CSV.read Error - provide a valid sink argument

I’ve just installed Julia on Win-64 and I try to read a CSV file.

The following code works:

using CSVFiles, FileIO, DataFrames

df = load("C:\\...\\file.csv") |> DataFrame

But I wonder what is missing in this code:

[In]
using CSV
CSV.read("C:\\...\\file.csv")

[Out]
ArgumentError: provide a valid sink argument, like `CSV.read(source, DataFrame)`
3 Likes

The error gives you the answer! just change the code to

CSV.read("C:\\...\\file.csv", DataFrame)
3 Likes

Oh, cool. You have to add DataFrames as well, because without it I receive another error.

[In]:
using CSV
CSV.read("C:\\...\\file.csv", DataFrame)

[Out]:
UndefVarError: DataFrame not defined

So how do I define a data frame?
I’ve done my research and read:

No where I find any guidance how to define any DataFrame, whether it’s a variable or what.

But then I’ve tried the following code, which finally works.

using CSV
using DataFrames

CSV.read("C:\\...\\benchmark.csv", DataFrame)

Though I have no idea why. What is the relation between DataFrames package and DataFrame? Julia seems to have a less steep learning curve than I have expected, but that’s good since I plan to write tutorials about it, once I understand.

The package DataFraames.jl defines the DataFrame type.

In your code you can assign an instantiated DataFrame object like

df = CSV.read("C:\\...\\benchmark.csv", DataFrame)

Note that in the above line, the DataFrame is not an instantiated data frame. Rather, it’s the Type DataFrame.

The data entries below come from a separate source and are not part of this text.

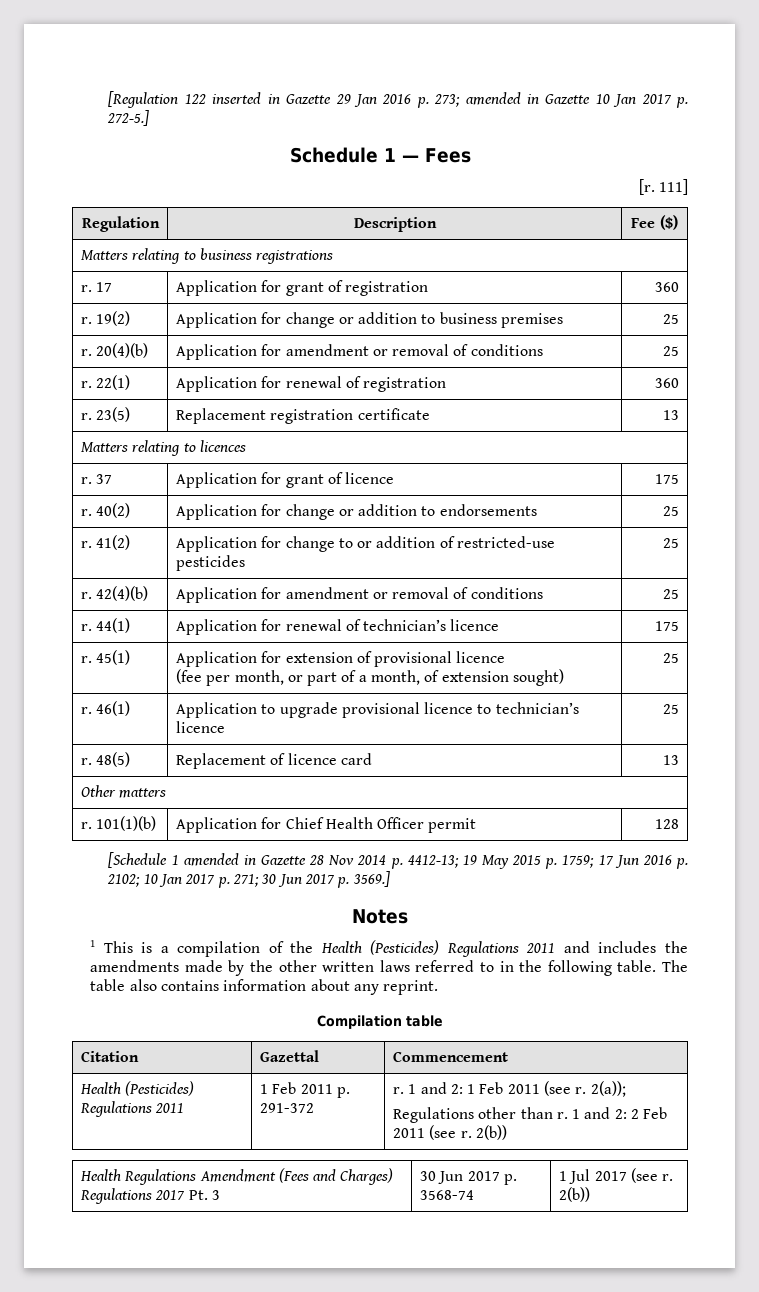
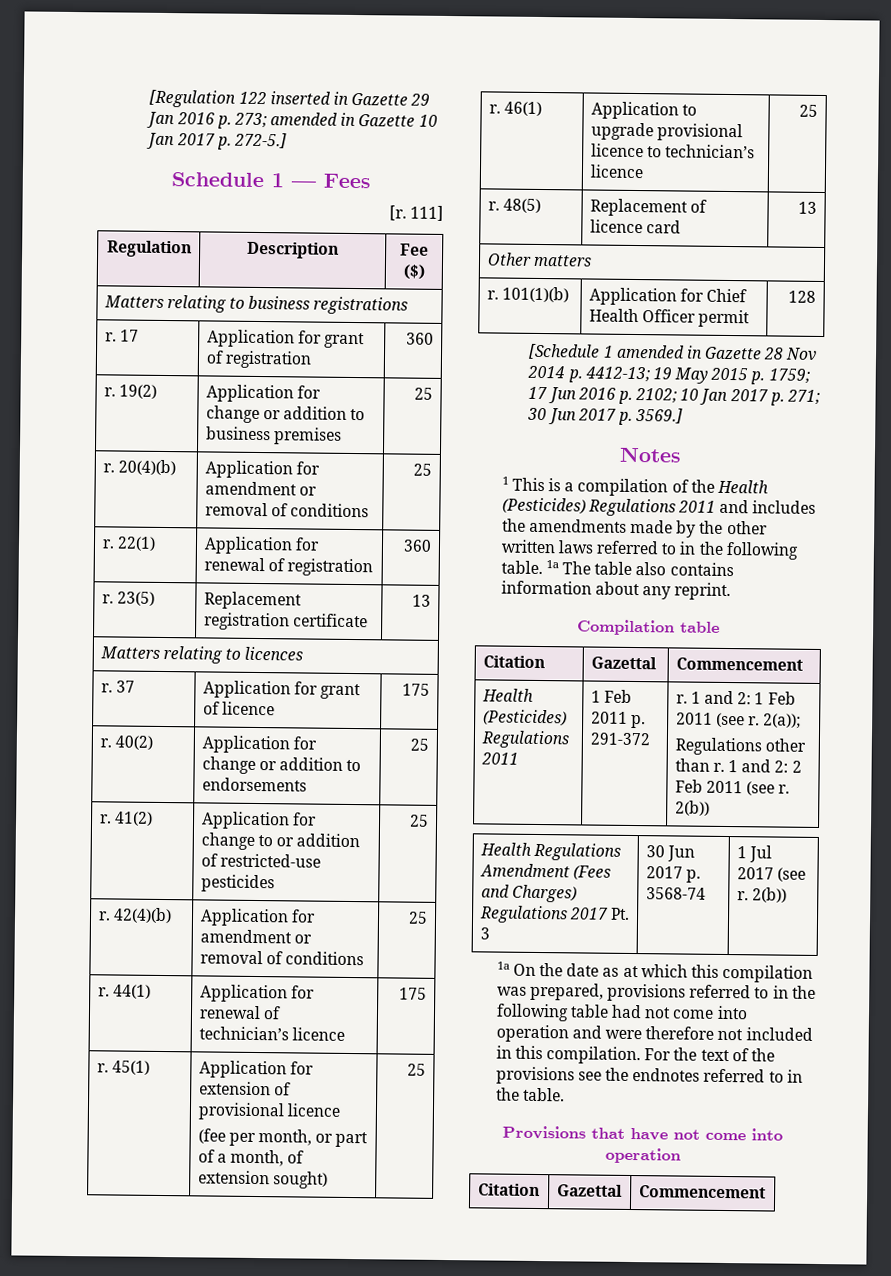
- The table also contains information about any reprint.
+ 1a The table also contains information about any reprint.
+ 1a On the date as at which this compilation was prepared, provisions referred to in the following table had not come into operation and were therefore not included in this compilation. For the text of the provisions see the endnotes referred to in the table.
+ Provisions that have not come into operation
+ Citation | Gazettal | Commencement

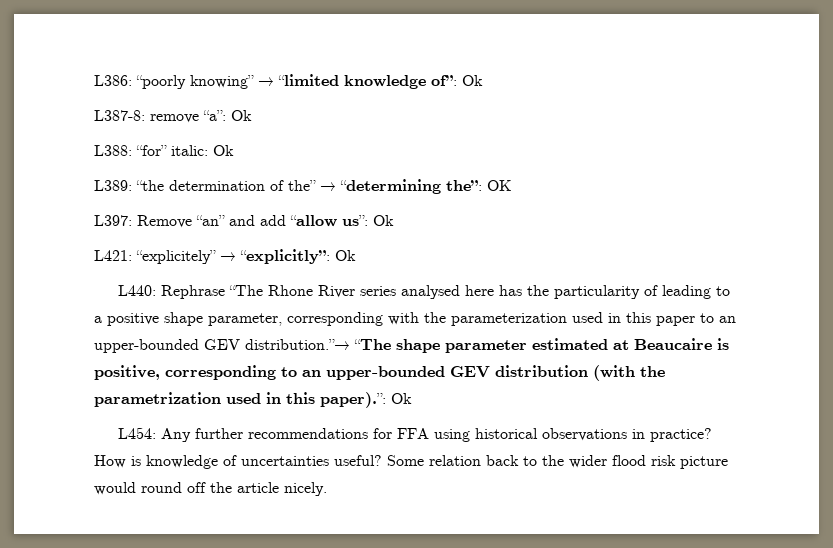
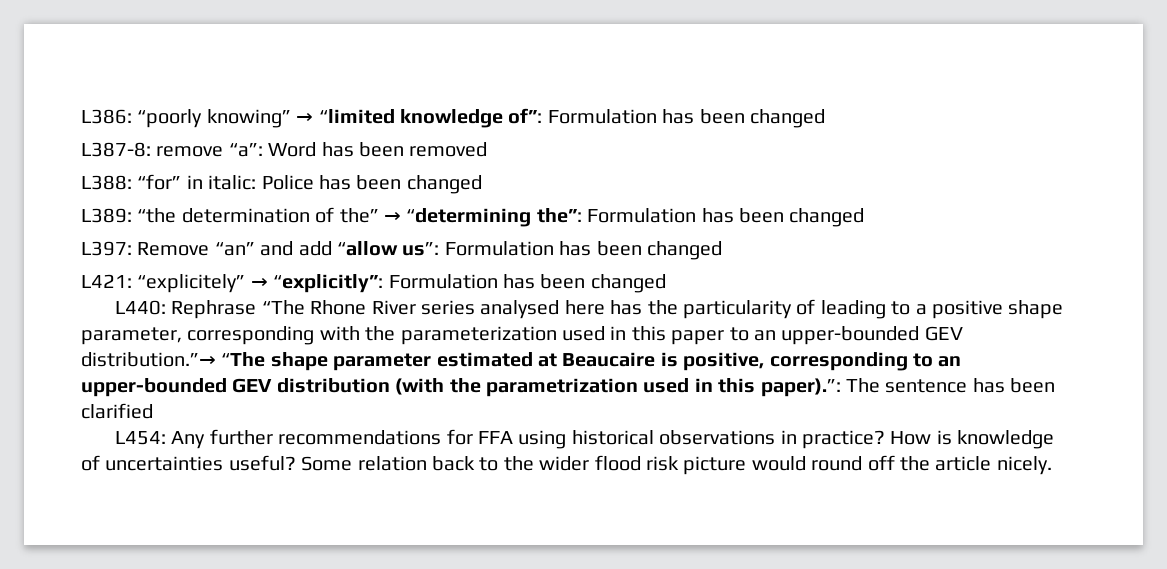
- L386: “poorly knowing” → “limited knowledge of”: Ok
+ L386: “poorly knowing” → “limited knowledge of”: Formulation has been changed
- L387-8: remove “a”: Ok
- L388: “for” italic: Ok
+ L387-8: remove “a”: Word has been removed
+ L388: “for” in italic: Police has been changed
- L389: “the determination of the” → “determining the”: OK
+ L389: “the determination of the” → “determining the”: Formulation has been changed
- L397: Remove “an” and add “allow us”: Ok
+ L397: Remove “an” and add “allow us”: Formulation has been changed
- L421: “explicitely” → “explicitly”: Ok
+ L421: “explicitely” → “explicitly”: Formulation has been changed
- L440: Rephrase “The Rhone River series analysed here has the particularity of leading to a positive shape parameter, corresponding with the parameterization used in this paper to an upper-bounded GEV distribution.”→ “The shape parameter estimated at Beaucaire is positive, corresponding to an upper-bounded GEV distribution (with the parametrization used in this paper).”: Ok
+ L440: Rephrase “The Rhone River series analysed here has the particularity of leading to a positive shape parameter, corresponding with the parameterization used in this paper to an upper-bounded GEV distribution.”→ “The shape parameter estimated at Beaucaire is positive, corresponding to an upper-bounded GEV distribution (with the parametrization used in this paper).”: The sentence has been clarified

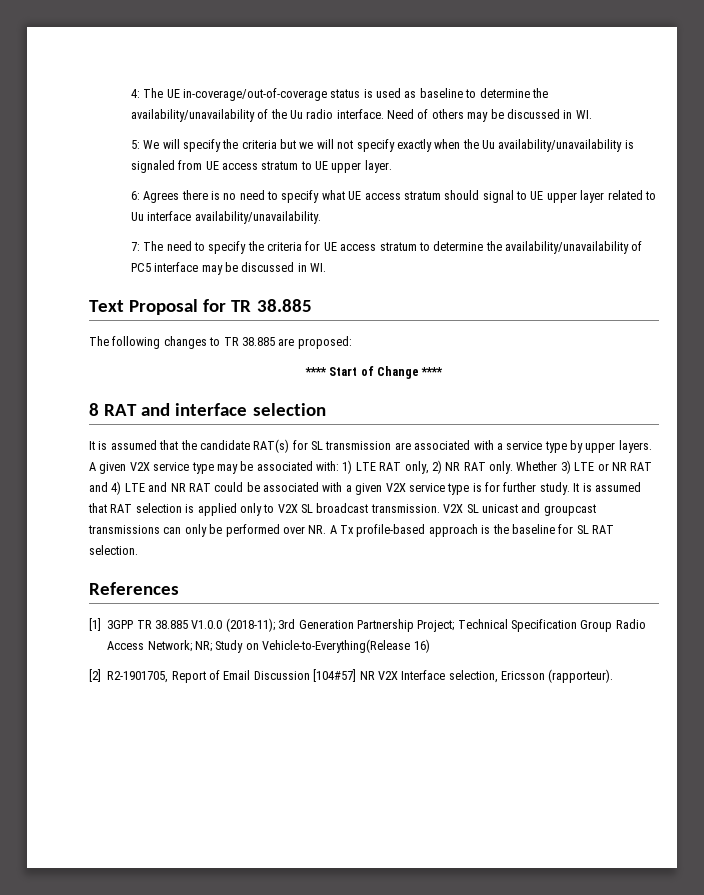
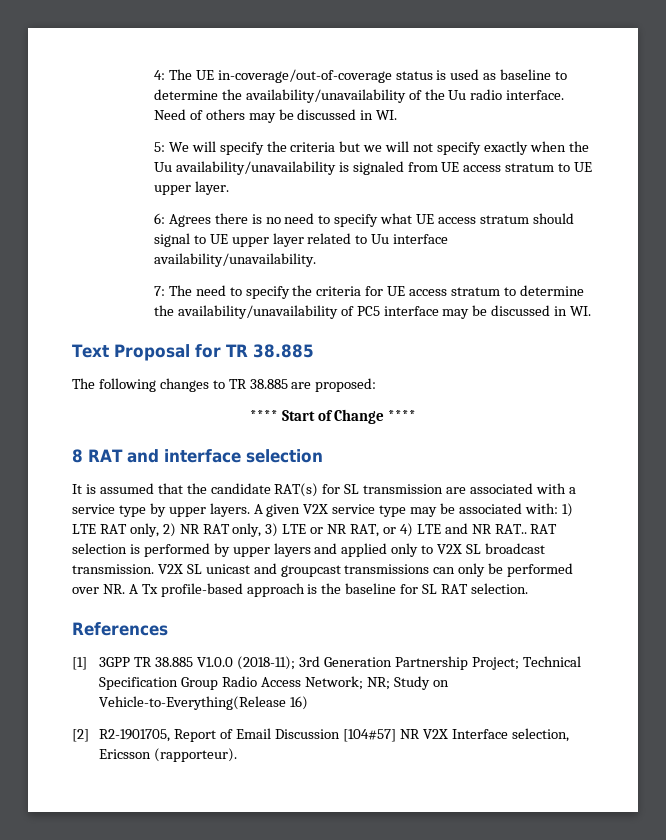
- A given V2X service type may be associated with: 1) LTE RAT only, 2) NR RAT only. Whether 3) LTE or NR RAT and 4) LTE and NR RAT could be associated with a given V2X service type is for further study. It is assumed that RAT selection is applied only to V2X SL broadcast transmission.
+ A given V2X service type may be associated with: 1) LTE RAT only, 2) NR RAT only, 3) LTE or NR RAT, or 4) LTE and NR RAT.. RAT selection is performed by upper layers and applied only to V2X SL broadcast transmission.

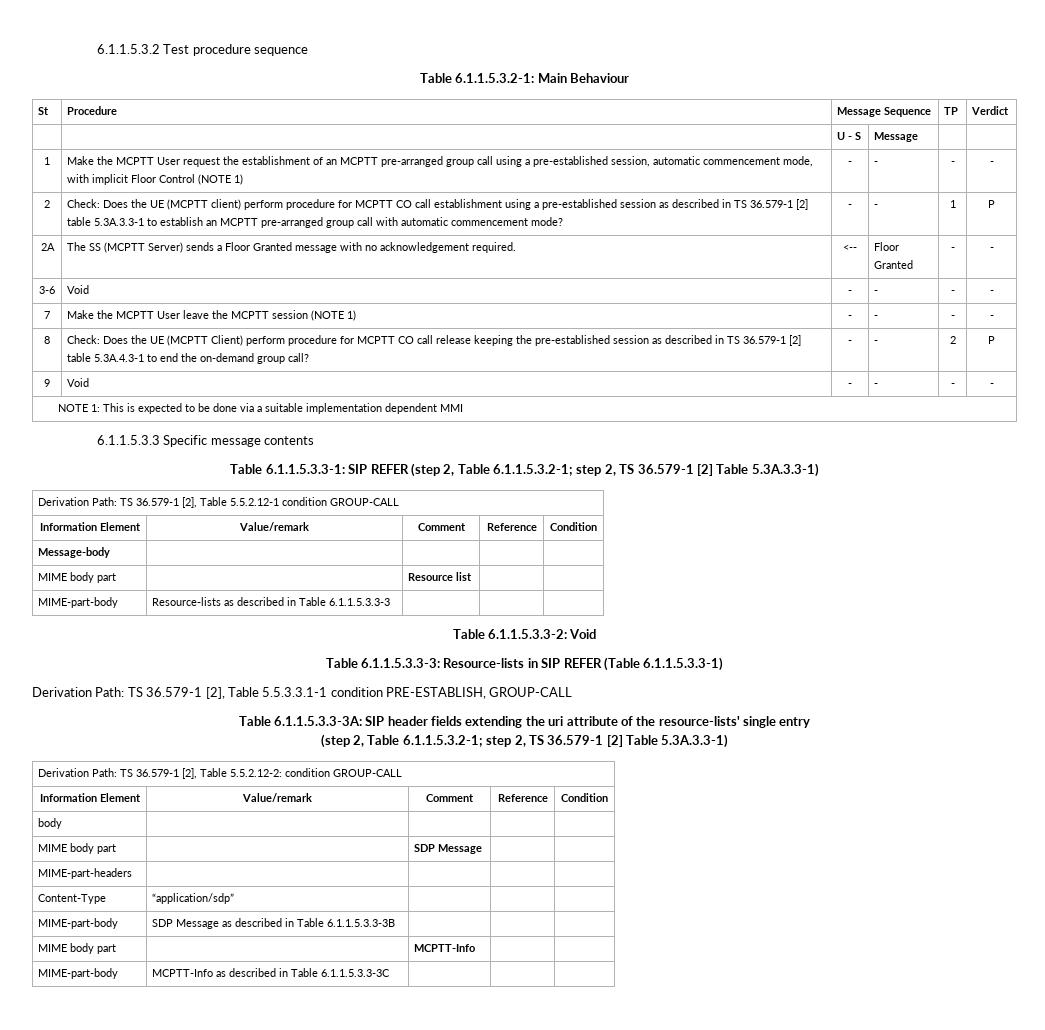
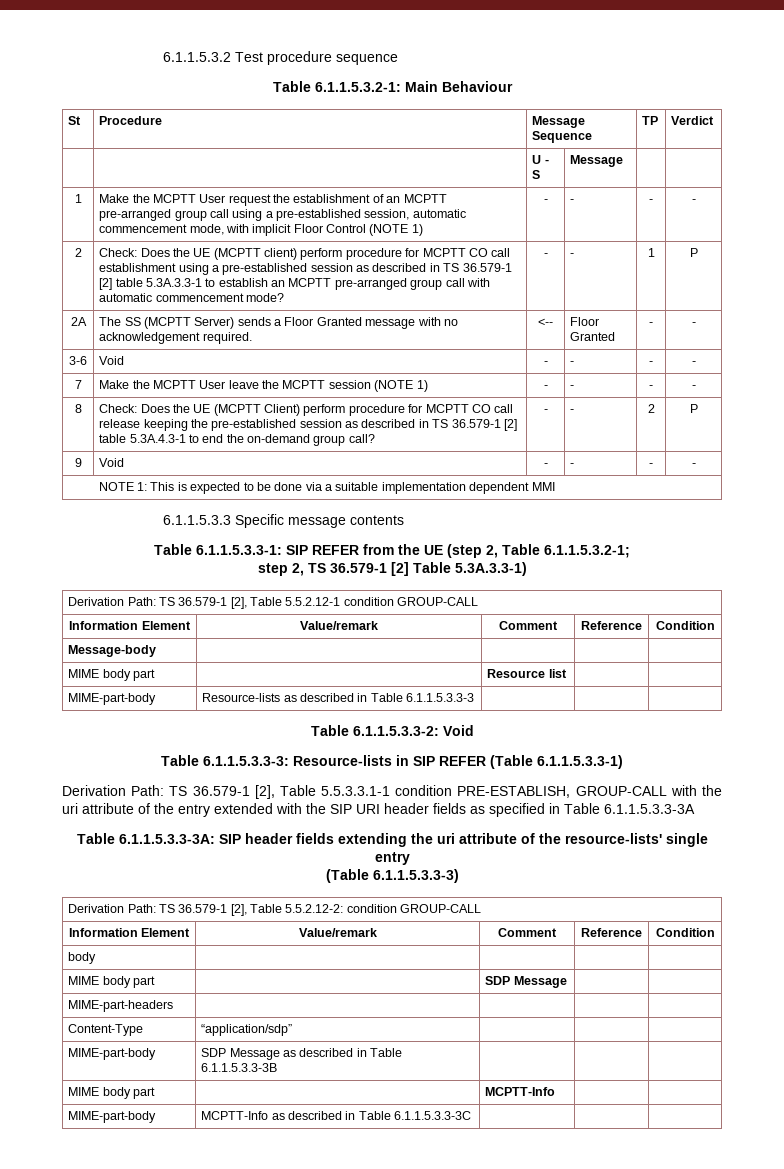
- Table 6.1.1.5.3.3-1: SIP REFER (step 2, Table 6.1.1.5.3.2-1; step 2, TS 36.579-1 [2] Table 5.3A.3.3-1)
+ Table 6.1.1.5.3.3-1: SIP REFER from the UE (step 2, Table 6.1.1.5.3.2-1;
+ step 2, TS 36.579-1 [2] Table 5.3A.3.3-1)
- Derivation Path: TS 36.579-1 [2], Table 5.5.3.3.1-1 condition PRE-ESTABLISH, GROUP-CALL
+ Derivation Path: TS 36.579-1 [2], Table 5.5.3.3.1-1 condition PRE-ESTABLISH, GROUP-CALL with the uri attribute of the entry extended with the SIP URI header fields as specified in Table 6.1.1.5.3.3-3A
  Table 6.1.1.5.3.3-3A: SIP header fields extending the uri attribute of the resource-lists' single entry
- (step 2, Table 6.1.1.5.3.2-1; step 2, TS 36.579-1 [2] Table 5.3A.3.3-1)
+ (Table 6.1.1.5.3.3-3)

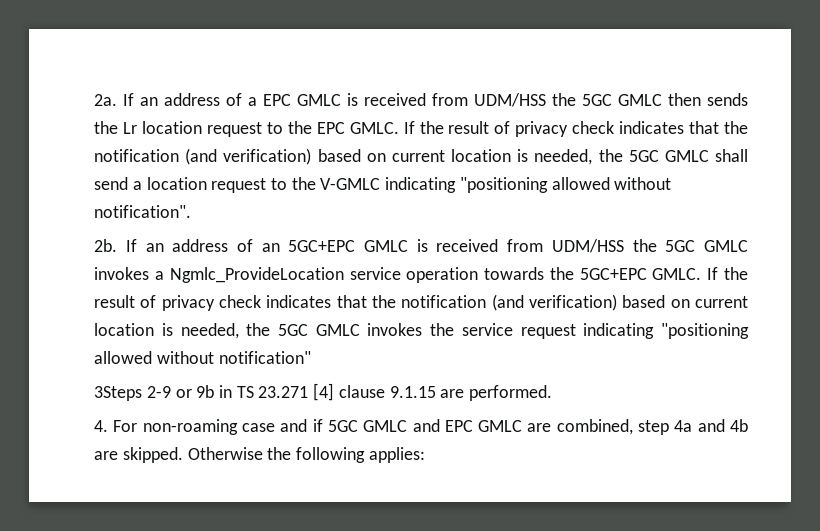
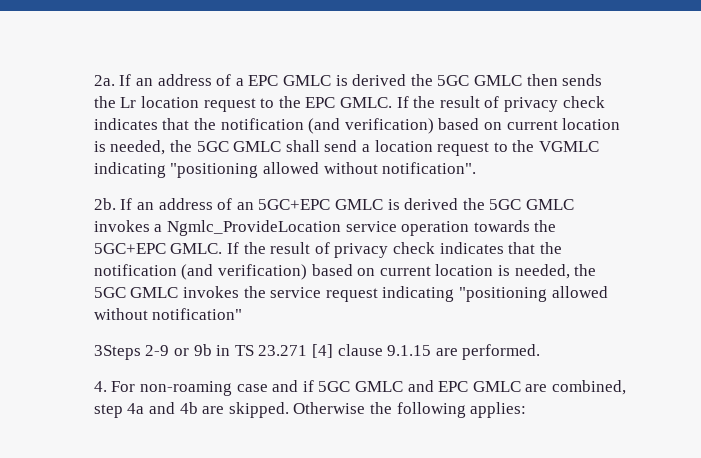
- If an address of a EPC GMLC is received from UDM/HSS the 5GC GMLC then sends the Lr location request to the EPC GMLC.
+ If an address of a EPC GMLC is derived the 5GC GMLC then sends the Lr location request to the EPC GMLC.
- If the result of privacy check indicates that the notification (and verification) based on current location is needed, the 5GC GMLC shall send a location request to the V-GMLC indicating "positioning allowed without notification".
+ If the result of privacy check indicates that the notification (and verification) based on current location is needed, the 5GC GMLC shall send a location request to the VGMLC indicating "positioning allowed without notification".
- If an address of an 5GC+EPC GMLC is received from UDM/HSS the 5GC GMLC invokes a Ngmlc_ProvideLocation service operation towards the 5GC+EPC GMLC.
+ If an address of an 5GC+EPC GMLC is derived the 5GC GMLC invokes a Ngmlc_ProvideLocation service operation towards the 5GC+EPC GMLC.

In julia, Types come with constructors, so the code above is just shorthand for

df = DataFame(CSV.File("..."))

where the output of CSV.FIle is something the DataFrame type has defined a constructor for.

Unfortunately, the second link below is an outdated tutorial. This is a bit of a pain, but as the ecosystem stabilizes over time hopefully it will be harder to stumble across outdated tutorials.

3 Likes

Thank you very much @pdeffebach for the detailed explanation. Now it makes sense to me.
I’m aware that there’s still some evolution of Julia, and I’ll try to comment on the outdated data sources to help others avoid the issues I have because all the tutorials were showing the same approach which no longer works.

Maybe the error should be a bit more precise:

ArgumentError: provide a valid sink argument, like `using DataFrames; CSV.read(source, DataFrame)`

@quinnj What do you think?

3 Likes

Sure thing; can someone make a PR?

Sure: https://github.com/JuliaData/CSV.jl/pull/775

1 Like

Hi. Is there any reason why the behavior changed?

df = DataFrame(CSV.read(data_file)) >> ERROR: ArgumentError: provide a valid sink argument, like CSV.read(source, DataFrame)
df = CSV.read(data_file,DataFrame) >> 295×2 DataFrame

The DataFrame one should be DataFrame(CSV.File(data_file)) and still works. CSV.read used to work with a dataframe output as default, but was deprecated so CSV.jl doesn’t have to depend on DataFrames.jl

It was then brought back as CSV.read(filepath, sink) as users were expecting a CSV.read function, and this structure means DataFrames only has to be loaded by the user if a DataFrame output is actually required.

1 Like

@nilshg Your explanation is much appreciated, thx.

1 Like

I’ve summarized what I have learned here into an article here - Read CSV to Data Frame in Julia. It describes three syntactic ways, talks about encoding and shows examples of the several of the parameters. Thanks evreyone for help.

2 Likes